The Rubble of Milton Friedman
The economic policies of Milton Friedman, imposed on Chile via the brutal military junta led by Pinochet, helped undermine the seismic integrity of the newest buildings in Chile, many of which were reduced to rubble in Saturday's 8.8 earthquake. Andrew Leonard at Salon.com nails it.
















4 Comments:
Have a look at this article:
http://www.guardian.co.uk/commentisfree/cifamerica/2010/mar/03/chile-earthquake
it may change your mind...
It seems a stretch to blame *anyone* for damage sustained in a magnitude 8.8 quake. A structure may survive one quake unscathed and collapse in another. So much depends on the physics involved. How any given structure reacts will have far more to do with the nature of the quake,the physics of the ground and structure itself, and the quality of the materials used, than anything to do with what some politician or economist thought about building codes.

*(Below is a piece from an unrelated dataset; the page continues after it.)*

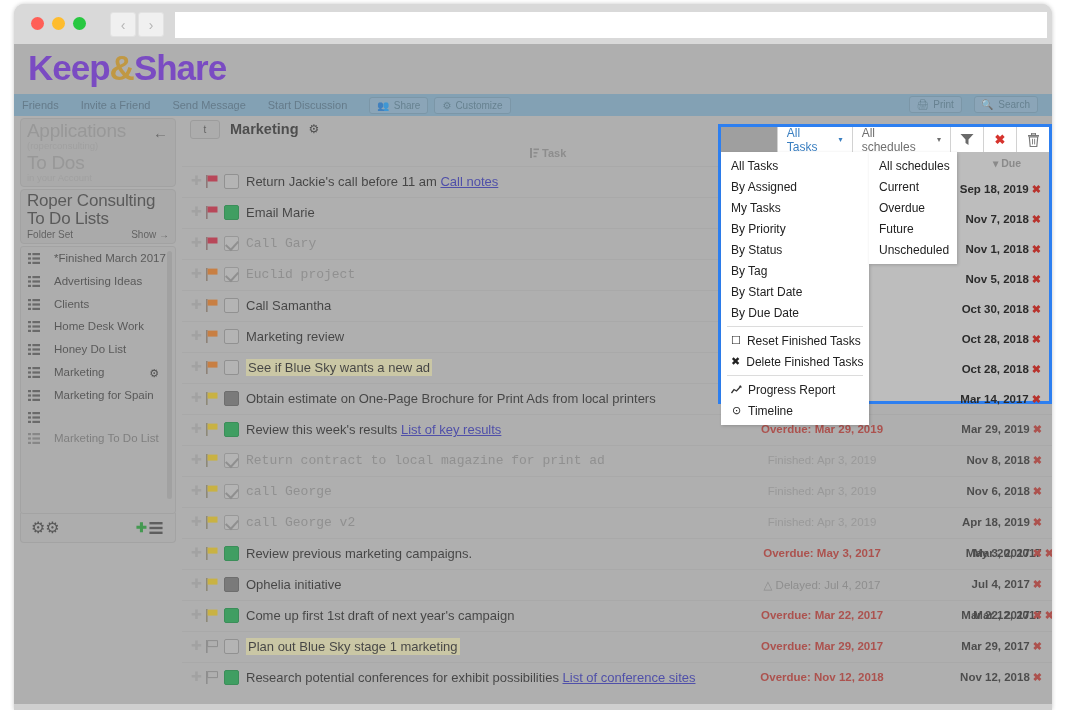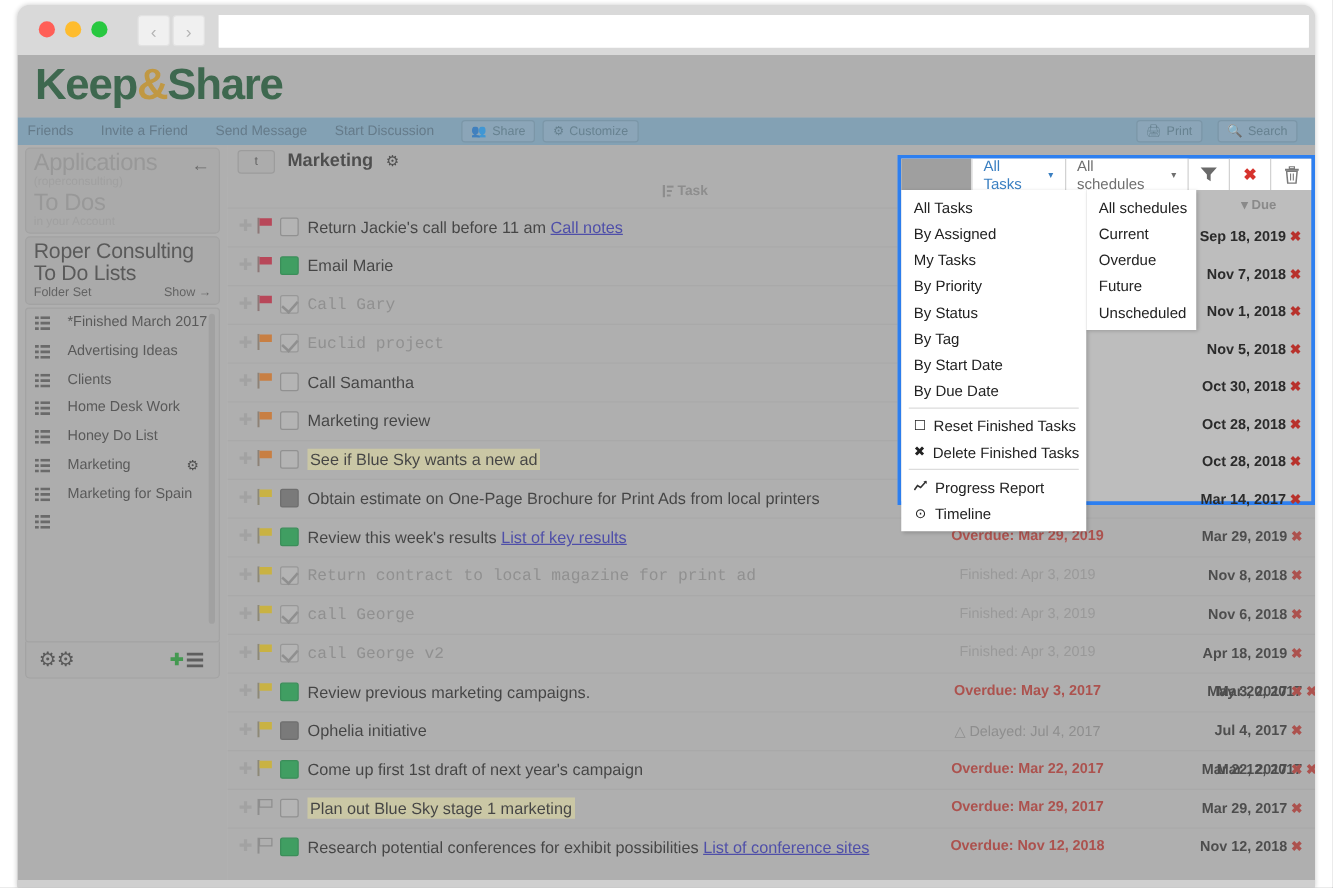"Keep" #logo .kw { color: #14532d -> #6d28d9 }
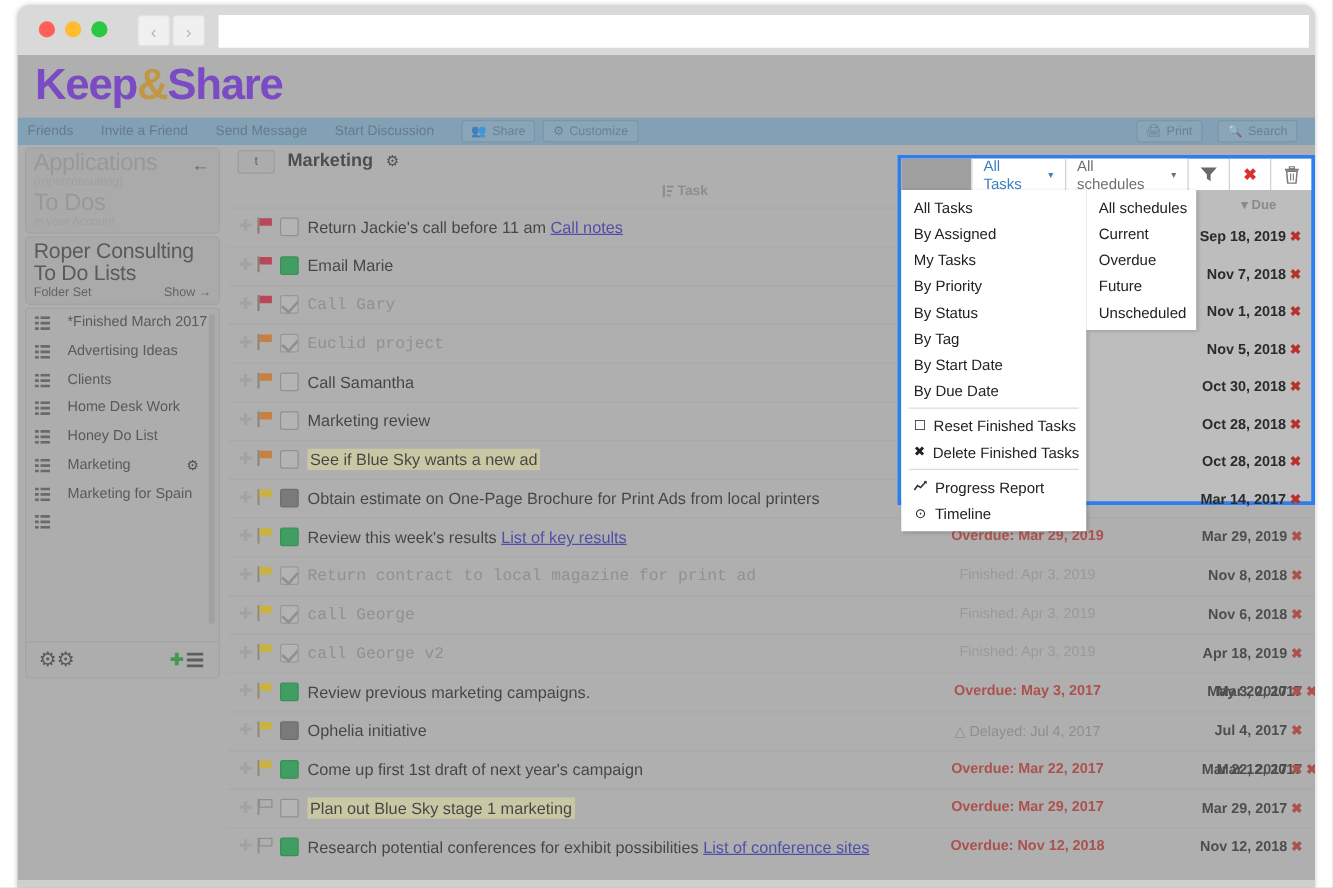"Marketing To Do List" div.folder-item { html: none -> <div> <svg> <rect></rect> <rect></rect> <rect></rect> <rect></rect> <rect></rect> <rect></rect> </svg> <span>Marketing To Do List</span> </div> }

As the other linked article states, the codes used throughout the Pinochet era were instituted in Allende's time. Does it then make sense to blame it all on the Left? Of course not.
Blame will not help rebuild Chile. Nor will it help prevent the next quake or any damage resulting from it.
The building that collapsed in Concepcion was brand spanking new. Also, the privatized freeways are the ones that collapsed.
But you're right. Who really knows. Maybe it wasn't due to a relaxation of building codes, or substandard construction practices. Or corrupt contractors, etc.
You're kinda missing the point though: the Salon post I linked to was largely a rebuttal to a shameless WSJ editorial that claimed Milton Friedman's:
spirit was surely hovering protectively over Chile in the early morning hours of Saturday. Thanks largely to him, the country has endured a tragedy that elsewhere would have been an apocalypse.
Exploiting the earthquake to advance the free market mythology. Far worse than assigning "blame", the WSJ is delusionally celebratory while over a 1,000 Chileans are still lying under rubble.
So, the WSJ started it. All Salon is doing is taking a second look and saying that it's just as possible that free market ideology made the country less safe.
What you call "blame", I call accountability. Now's of course the time for action, not review, but when the dust settles, individual and systemic mistakes need to be accounted for and corrected. Call me crazy..
Tristes acontecimentos.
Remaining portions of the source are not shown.